Perché il secondo assalto era bastato,
E ciascadun di lor vôl prender posa.
Dicea Brunello: "Io non serò firmato,
Che io non guadagni vosco alcuna cosa.
Se non vi spoglio, aveti bon mercato;
Ma poi che seti gente valorosa,
Io voglio usarvi alquanta cortesia:
Ciò che io vi lascio, è della robba mia."
Così dicea Brunello in la sua mente,
E vede a Sacripante quel destriero,
Il qual da parte si stava dolente
Avendo del suo regno gran pensiero,
Che gli parea vedere in foco ardente,
Come contato avea quel messaggiero;
E tal doglia di questo ha Sacripante,
Che non se avede quel che abbi davante.
Diceva lo Africano: "Or che omo è questo
Che dorme in piede, ed ha sì bon ronzone?
Per altra volta io lo farò più desto."
E prese in questo dire un gran troncone,
E la cingia disciolse presto presto,
E pose il legno sotto dello arcione;
Né prima Sacripante se ne avede,
Che quel se parte, e lui rimane a piede.
A questa cosa mirava Marfisa,
Ed avea preso tanta meraviglia,
Che, come fosse dal spirto divisa,
Stringea la bocca ed alciava le ciglia.
Il ladro la trovò tutta improvisa
In tal pensiero, e la spata li piglia;
Quella attamente li trasse di mano,
E via spronando fugge per il piano.
Marfisa il segue e cridando il minaccia,
- Giotton, - dicendo - e' ti costarà cara! -
Ma lui si volta e fagli un fico in faccia;
E fuggendo dicea: - Così se impara! -
Il campo è tutto in arme e costui caccia,
Cridando: - Piglia! piglia! para! para! -
Ma lui, che si trovava un tal destriero,
De lo esser preso avea poco pensiero.
Or Sacripante rimase stordito
Per meraviglia, e non avria saputo
Dire a qual modo sia quel fatto gito,
Se non che esso il destriero avea perduto.
"Dove è colui, - dicea - che m'ha schernito?
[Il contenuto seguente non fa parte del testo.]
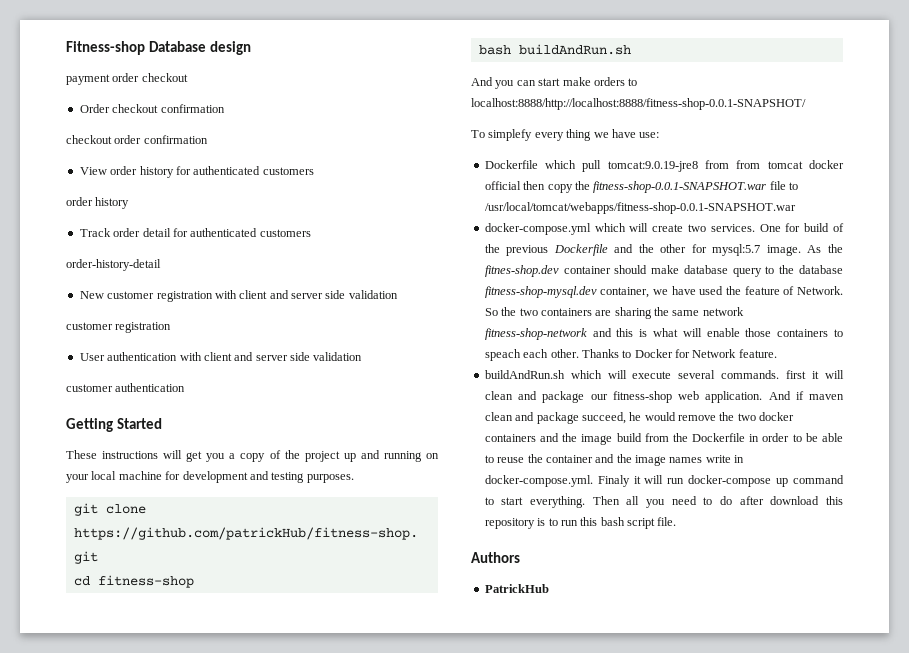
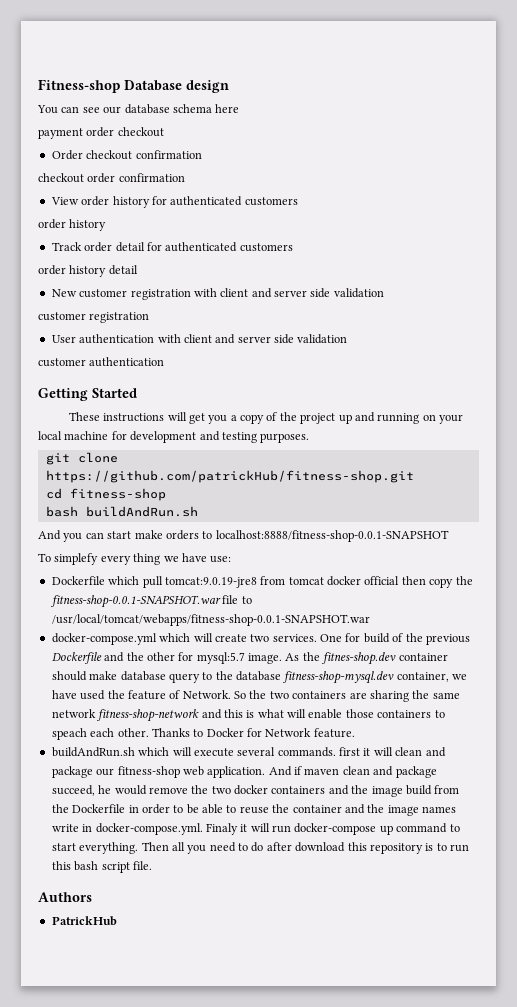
(251, 48) none -> [37,104,240,114] // You can see our database schema here
[66,259,161,271] order-history-detail -> [38,265,138,277] order history detail
[471,98,806,110] localhost:8888/http://localhost:8888/fitness-shop-0.0.1-SNAPSHOT/ -> [215,530,449,542] localhost:8888/fitness-shop-0.0.1-SNAPSHOT
[736,160,761,169] from -> (286, 580) none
Or come fece, ch'io non l'ho veduto?
Esser non puote che uno inganno tanto
Non sia da spirti fatto per incanto.
E se gli è ciò, mia dama con l'annello
Ancor farami avere il bon destriero.
Ben mi è vergogna: ma quale omo è quello
Che possa riparare a tal mestiero?"
Così dicendo tornasi al castello
Pensoso, anzi turbato nel pensiero;
Ma, come gionto fu dentro alla porta,
Angelica trovò che è quasi morta:
Quasi morta di doglia la donzella,
Pensando che riceve un tal dannaggio.
Re Sacripante per nome l'appella,
Dicendo: - Anima mia, chi te fa oltraggio? -
Lei sospirando, piangendo favella,
Dicendo: - Ormai diffesa più non aggio.
Presto nelle sue man me avrà Marfisa,
E serò in pena e con tormento occisa.
Aggio perduta tutta la diffesa
Che aver suoleva a l'ultima speranza,
E so che prestamente serò presa,
E poco tempo de viver me avanza.
E tanto questo danno più mi pesa,
Quanto io l'ho recevuto come a cianza,
E più non sazo, trista, dolorosa,
Chi m'abbia tolta così cara cosa. -
Non sapea il re di quel fatto nïente,
Ché era nel campo, come aveti odito;
Ma detto gli fu poi da quella gente
Come il ladro l'annel tolse de dito
E fuggitte alla ripa prestamente,
E fu impossibil de averlo seguito,
Perché se era gettato giù del sasso,
Sì che egli era affocato al fiume basso.